Sparse Higher Order Derivatives

Closed this issue a year ago · 5 comments

I was reading your documentation and the ability to create sparse Hessian's caught my attention. I was wondering if it would be possible to leverage sparsity for higher order derivatives? In my use case I'm after the 3rd and 4th order versions of a hessian and I know that these tensors will be fairly sparse (99.5% zero). My feeling is that the answer is no as sparse formats for tensors are not really supported in julia but beyond that is there a reason this is infeasible? Auto-diff is already much faster than doing finite-diff for my code and if I could take advantage of sparsity that would be even better.

Thanks!

Answer 1 · 2023-09-22T21:00:00.000Z

FastDifferentiation can compute sparsity for tensors of any order. But not sure there is a Julia package that represents sparse tensors efficiently. If there is one it would be straightforward for me to add support for it. An alternative would be to pack the sparse tensor into a sparse matrix or vector.
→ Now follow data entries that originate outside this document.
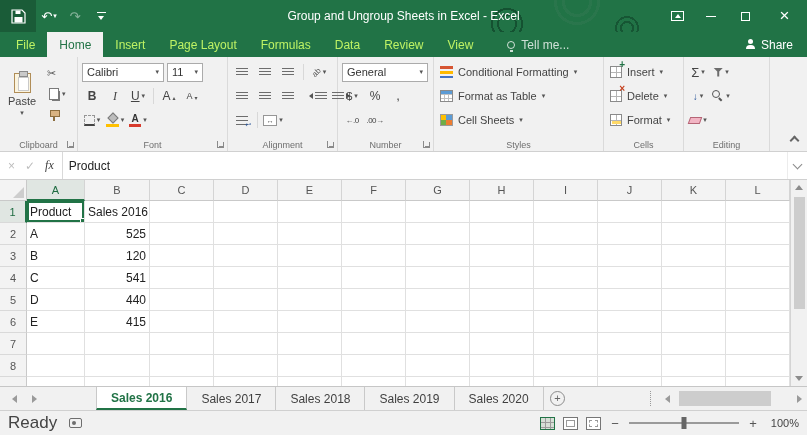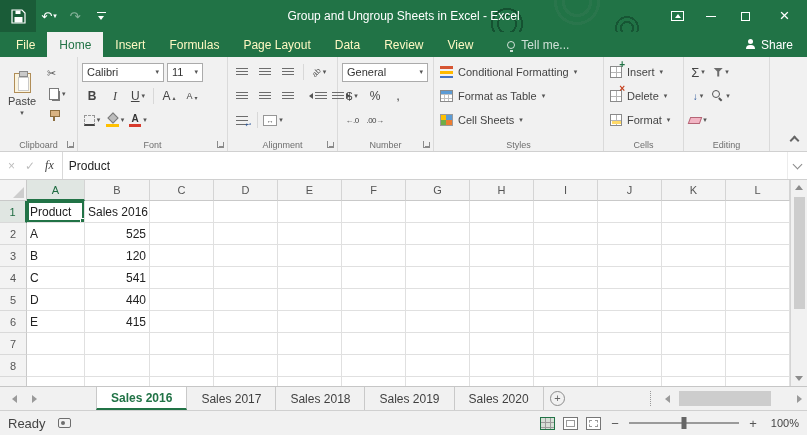--- a/index.html
+++ b/index.html
@@ -26,21 +26,21 @@
 .rdo-icon::after{content:"";position:absolute;left:3px;top:2px;border-left:3px solid transparent;border-right:3px solid transparent;border-bottom:4px solid #fff;}
 .min-icon{width:10px;height:1px;background:#fff;display:inline-block;}
 .max-icon{width:9px;height:9px;border:1px solid #fff;display:inline-block;}
 .dar{font-size:0;display:inline-block;}
 .dar::after{content:"▾";font-size:7px;color:#555;}
 .dar.white::after{color:#fff;}
 
 
 .tabrow{height:25px;flex:0 0 25px;background:#217346;display:flex;align-items:stretch;color:#fff;}
 .rtabs{display:flex;align-items:stretch;padding-left:4px;}
-.rtab{padding:0 12px;display:flex;align-items:center;font-size:12px;color:#fef9c3;white-space:nowrap;}
+.rtab{padding:0 12px;display:flex;align-items:center;font-size:12px;color:#bef264;white-space:nowrap;}
 .rtab.active{background:#f1f1f1;color:#217346;}
 .tellme{display:flex;align-items:center;gap:6px;margin-left:22px;color:rgba(255,255,255,.78);font-size:12px;white-space:nowrap;}
 .bulb{width:8px;height:8px;border:1px solid rgba(255,255,255,.78);border-radius:50%;position:relative;display:inline-block;}
 .bulb::after{content:"";position:absolute;left:1.5px;top:8px;width:3px;height:2px;background:rgba(255,255,255,.78);}
 .spacer{flex:1;}
 .sharebtn{display:flex;align-items:center;gap:6px;padding:0 14px;font-size:12px;color:#fff;}
 .person{width:9px;height:10px;position:relative;display:inline-block;}
 .person::before{content:"";position:absolute;left:2px;top:-1px;width:5px;height:5px;border-radius:50%;background:#fff;}
 .person::after{content:"";position:absolute;left:0;top:5px;width:9px;height:4px;border-radius:4px 4px 0 0;background:#fff;}
 
@@ -180,21 +180,21 @@
 .addsheet .plus{width:15px;height:15px;border:1px solid #8c8c8c;border-radius:50%;display:flex;align-items:center;justify-content:center;font-size:11px;color:#666;line-height:1;}
 .sbspacer{flex:1;}
 .sbsplit{width:7px;border-left:1px dotted #9a9a9a;margin:4px 2px;}
 .hscroll{display:flex;align-items:center;width:148px;}
 .hsarrow{width:16px;display:flex;align-items:center;justify-content:center;}
 .hstrack{flex:1;height:100%;position:relative;}
 .hsthumb{position:absolute;left:4px;top:4px;bottom:4px;width:92px;background:#cdcdcd;}
 
 
 .statusbar{height:25px;flex:0 0 25px;background:#f1f1f1;border-top:1px solid #d0d0d0;display:flex;align-items:center;padding:0 8px;color:#444;}
-.ready{font-size:13px;}
+.ready{font-size:17px;}
 .macro{width:13px;height:10px;border:1px solid #6e6e6e;border-radius:2px;margin-left:12px;position:relative;display:inline-block;}
 .macro::after{content:"";position:absolute;left:2px;top:2px;width:4px;height:4px;background:#6e6e6e;border-radius:50%;}
 .sbright{margin-left:auto;display:flex;align-items:center;gap:8px;}
 .vicon{width:15px;height:13px;border:1px solid #767676;background-color:#fff;position:relative;display:inline-block;}
 .vicon.normal{background-image:repeating-linear-gradient(to right,transparent 0 4px,#9a9a9a 4px 5px),repeating-linear-gradient(to bottom,transparent 0 4px,#9a9a9a 4px 5px);}
 .vicon.active{background-color:#d6dfd6;border-color:#217346;}
 .vicon.layout::after{content:"";position:absolute;left:2px;top:2px;right:2px;bottom:2px;border:1px solid #9a9a9a;}
 .vicon.break::after{content:"";position:absolute;left:2px;top:2px;right:2px;bottom:2px;border:1px dashed #9a9a9a;}
 .zbtn{font-size:13px;color:#555;width:12px;text-align:center;}
 .zoomtrack{width:110px;height:2px;background:#9a9a9a;position:relative;}
@@ -241,22 +241,22 @@
           <span>×</span>
         </div>
     </div>
   </div>
 
   <div class="tabrow">
     <div class="rtabs">
         <div class="rtab">File</div>
         <div class="rtab active">Home</div>
         <div class="rtab">Insert</div>
+        <div class="rtab">Page Layout</div>
         <div class="rtab">Formulas</div>
-        <div class="rtab">Page Layout</div>
         <div class="rtab">Data</div>
         <div class="rtab">Review</div>
         <div class="rtab">View</div>
       </div>
     <div class="tellme">
       <span class="bulb"></span>
       <span>Tell me...</span>
     </div>
     <div class="spacer"></div>
     <div class="sharebtn">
FastDifferentiation is not optimized for higher order derivatives so derivative size increases rapidly as order goes up. Might still be reasonable if you only want 3rd or 4th order. Adding this is on my list but there are a lot of other things on that list as well so it could be a while

Do you have an example you'd like to try Fast Differentiation on?

Answer 2 · 2023-09-22T22:19:21.000Z

I realized my problem is block sparse so I can handle the sparsity manually in my own code. And like you said there really is not a good sparse tesnor representation in Julia (or most places).
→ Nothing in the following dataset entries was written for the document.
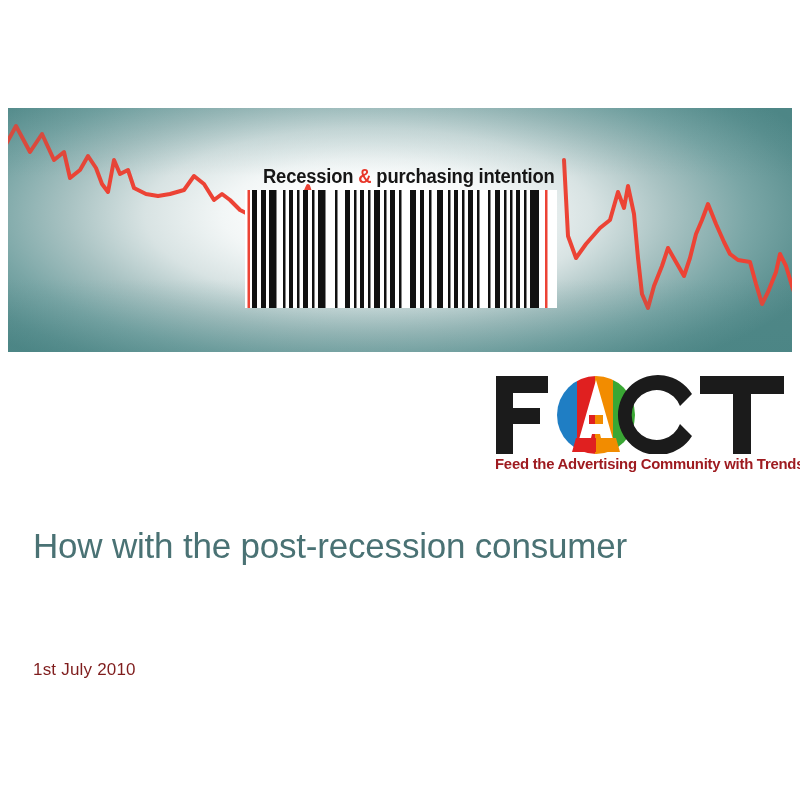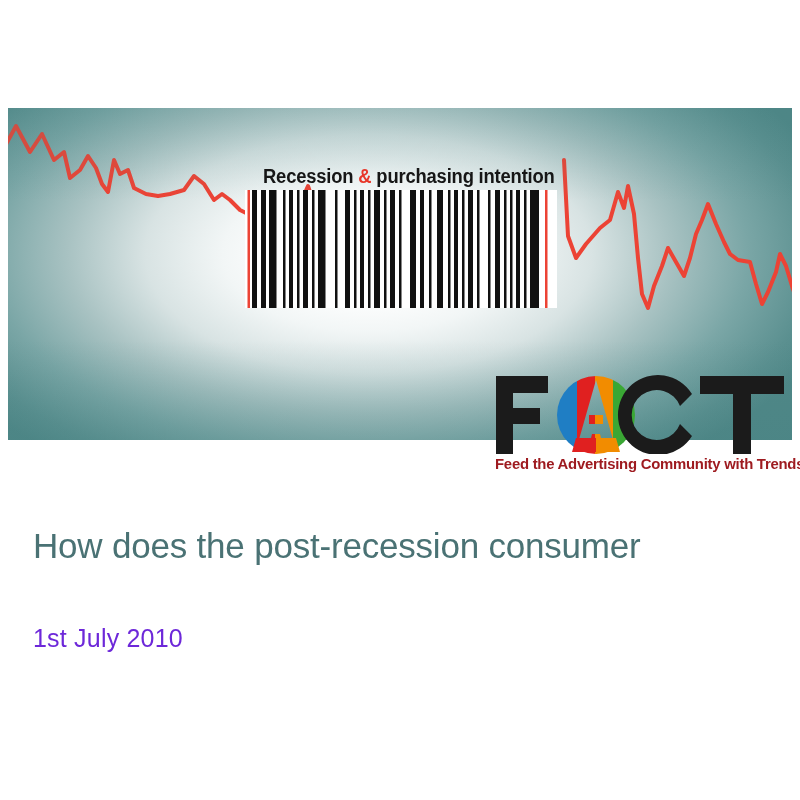--- a/index.html
+++ b/index.html
@@ -14,21 +14,21 @@
     overflow: hidden;
     font-family: "Liberation Sans", sans-serif;
   }
 
   
   #banner {
     position: absolute;
     left: 8px;
     top: 108px;
     width: 784px;
-    height: 332px;
+    height: 244px;
     overflow: hidden;
     background:
       radial-gradient(ellipse 62% 78% at 46% 44%,
         #ffffff 0%,
         #ffffff 16%,
         #f2f6f6 30%,
         #d8e3e3 46%,
         #a8c2c2 62%,
         #7aa6a6 78%,
         #5b9090 92%,
@@ -120,24 +120,24 @@
     width: 730px;
     font-family: "Liberation Sans", sans-serif;
     font-size: 35px;
     line-height: 1.38;
     color: #4a7274;
     letter-spacing: -0.2px;
   }
   #subtitle {
     position: absolute;
     left: 33px;
-    top: 624px;
-    font-family: "Liberation Sans", sans-serif;
-    font-size: 25px;
-    color: #6d28d9;
+    top: 660px;
+    font-family: "Liberation Sans", sans-serif;
+    font-size: 17px;
+    color: #7f1d1d;
     letter-spacing: 0.2px;
   }
 </style>
 </head>
 <body>
 
 <div id="banner">
 
   <svg id="chart-svg" viewBox="0 0 784 262" preserveAspectRatio="none" aria-hidden="true">
 
@@ -238,16 +238,16 @@
     <g fill="#1b1b1b">
       <rect x="208" y="4" width="84" height="18"></rect>
       <rect x="241" y="4" width="18" height="78"></rect>
     </g>
   </svg>
 
   <div id="logo-tagline">Feed the Advertising Community with Trends</div>
 </div>
 
 <div id="title">
-  <div>How does the post-recession consumer</div>
+  <div>How with the post-recession consumer</div>
 </div>
 
 <div id="subtitle">1st July 2010</div>
 
 </body></html>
The higher order thing is something I have to do though. Based on the speed of the Hessian in FastDiff I'd be surprised if TaylorDiff competes on third order. I will have to test that and if you have any recommendations to maintain speed at 3rd and 4th (or higher) Id love to hear them.

The specific problem I'm doing is the calculation of force constants whose equation is here. Basically I just define that function U and take a bunch of derivatives for all combos of i,j,k (third order version of a hessian). I can describe more but I dont think this really requires an interface change as long as I can chain gradient calls.
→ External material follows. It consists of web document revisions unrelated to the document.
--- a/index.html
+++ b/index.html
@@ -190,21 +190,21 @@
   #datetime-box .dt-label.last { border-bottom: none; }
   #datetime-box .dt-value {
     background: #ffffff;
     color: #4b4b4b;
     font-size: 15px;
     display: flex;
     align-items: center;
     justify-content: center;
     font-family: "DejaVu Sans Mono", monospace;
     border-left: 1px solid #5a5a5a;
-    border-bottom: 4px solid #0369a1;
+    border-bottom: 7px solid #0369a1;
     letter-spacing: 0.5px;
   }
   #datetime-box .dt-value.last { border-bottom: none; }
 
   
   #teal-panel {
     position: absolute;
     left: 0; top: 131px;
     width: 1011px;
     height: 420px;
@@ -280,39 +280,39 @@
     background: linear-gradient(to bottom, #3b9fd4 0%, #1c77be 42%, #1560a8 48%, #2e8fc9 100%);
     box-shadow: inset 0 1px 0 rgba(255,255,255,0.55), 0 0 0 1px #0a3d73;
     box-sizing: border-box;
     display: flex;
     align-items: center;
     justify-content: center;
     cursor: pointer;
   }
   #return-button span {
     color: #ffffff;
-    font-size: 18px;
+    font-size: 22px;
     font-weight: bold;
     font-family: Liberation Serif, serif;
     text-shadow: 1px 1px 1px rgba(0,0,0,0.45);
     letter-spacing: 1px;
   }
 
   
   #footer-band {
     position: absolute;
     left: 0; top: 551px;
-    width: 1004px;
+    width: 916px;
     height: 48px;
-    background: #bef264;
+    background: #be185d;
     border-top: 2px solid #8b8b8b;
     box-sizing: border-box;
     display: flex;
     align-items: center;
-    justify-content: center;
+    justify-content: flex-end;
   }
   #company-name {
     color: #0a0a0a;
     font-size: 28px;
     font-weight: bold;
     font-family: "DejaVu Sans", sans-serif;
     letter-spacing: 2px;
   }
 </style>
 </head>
Answer 3 · 2023-09-23T00:26:54.000Z

There shouldn't be any problem chaining gradient calls, at least if I understand what you mean by this. Maintaining speed on really high order derivatives will probably require algorithmic changes to the FastDifferentiation algorithm to avoid recomputing redundant terms so not much you could do to fix that.

The trend is that each extra derivative order doubles the number of operations. So 4th is probably still competitive with other algorithms even though it will be roughly 8x more ops than first derivative because FastDifferentiation first derivatives are so efficient.

Answer 4 · 2023-09-23T14:51:28.000Z

I'll test it out and compare against TaylorDiff. Will share results here if I remember.

Answer 5 · 2023-09-24T01:42:46.000Z

I'm converting this to a discussion item rather than closing the issue. This will leave it available for others to see without having to search through closed issues.